Conversion rates from India have also traditionally been quite low, but might be lower still as applicants from emerging markets fail to win much-needed scholarships to support their overseas study ambitions.

So, while the current numbers look positive, the long-term sustainability of demand is also threatened by the rising levels of inflation worldwide. We know from past experience that these current markets are highly price-sensitive.

The message is simple: do not assume that traditional average conversion rates will continue at the same levels, and be prepared for much greater demand for scholarship support and an impact on enrolments where scholarships are less likely to be available.

Continuation and completion rates

Of course, universities rely on the tuition fee income which students bring to keep rolling over as they move from one semester, one year of study and one programme to another.

While both continuation and completion rates have been much higher for international students than for domestic students in the UK, there is some anecdotal evidence emerging that students from some markets within predominantly English-speaking countries, from less affluent segments and without a tradition of international education, have been struggling to adapt to the requirements of university-level study in the UK.

These students are not benefiting from the preparation that a majority of students from non-English speaking countries get from foundation or pre-sessional English and study skills programmes before starting their degree courses. And these are some of the same students who also need to find part-time work to sustain their time in the UK.

There is a real concern that financial pressures together with less preparedness for international study may impact international student continuation and completion rates.

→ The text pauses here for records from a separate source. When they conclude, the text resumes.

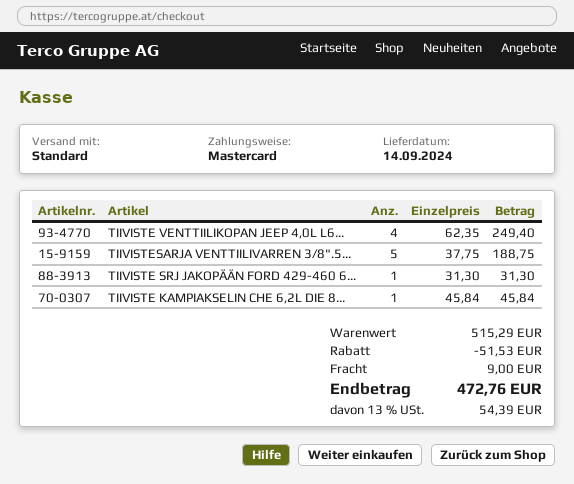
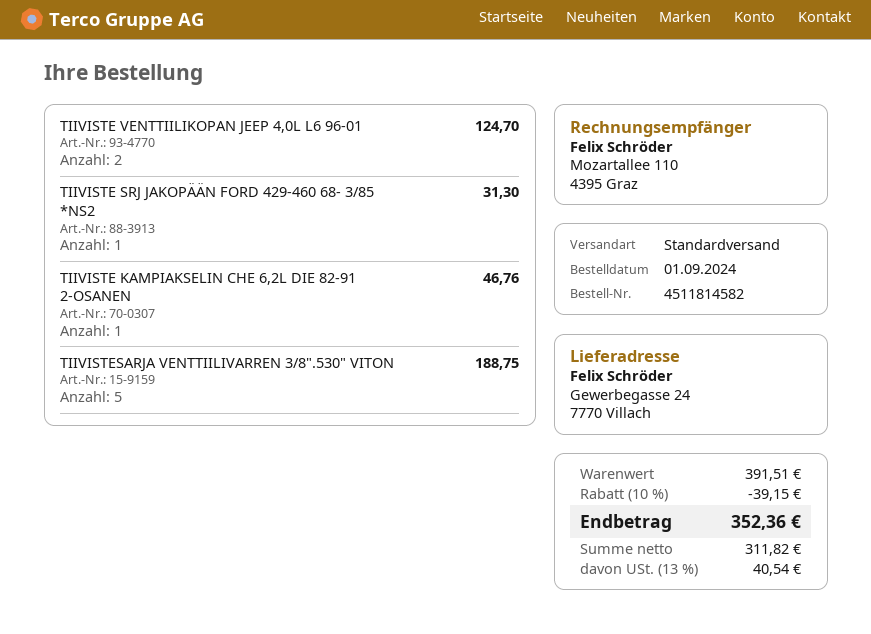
TIIVISTE VENTTIILIKOPAN JEEP 4,0L L6...: 4 for 249.40 -> 2 for 124.70
TIIVISTE KAMPIAKSELIN CHE 6,2L DIE 8...: 1 for 45.84 -> 1 for 46.76
subtotal: 515.29 -> 391.51
discount: 51.53 -> 39.15
shipping: 9.00 -> none
tax: 13% = 54.39 -> 13% = 40.54
total: 472.76 -> 352.36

This is all speculation based on anecdotal evidence from conversations with university staff and education agents, but it is certainly something universities should be monitoring and, where necessary, putting in place measures to better support these ‘new’ students and help them to achieve their ambitions.

Winners and losers

The competitive environment is hotting up, both internationally and between UK universities, for international students. It is clear that there will be winners and losers and, for some English universities, there is likely to be a double whammy of poor domestic recruitment and below-target international student enrolments.

For some universities, the heightened demand for UK study and application growth today is very good news and may help them to achieve international student targets and slightly more diverse international student populations in the short term.

However, they need to be prepared for changes in demand patterns and ensure that those students who are recruited are supported to succeed. Universities are reliant on their students’ success in so many ways.

Vincenzo Raimo is a global higher education specialist and a senior adviser to the Oxford International Education Group. Janet Ilieva is director and founder of Education Insight.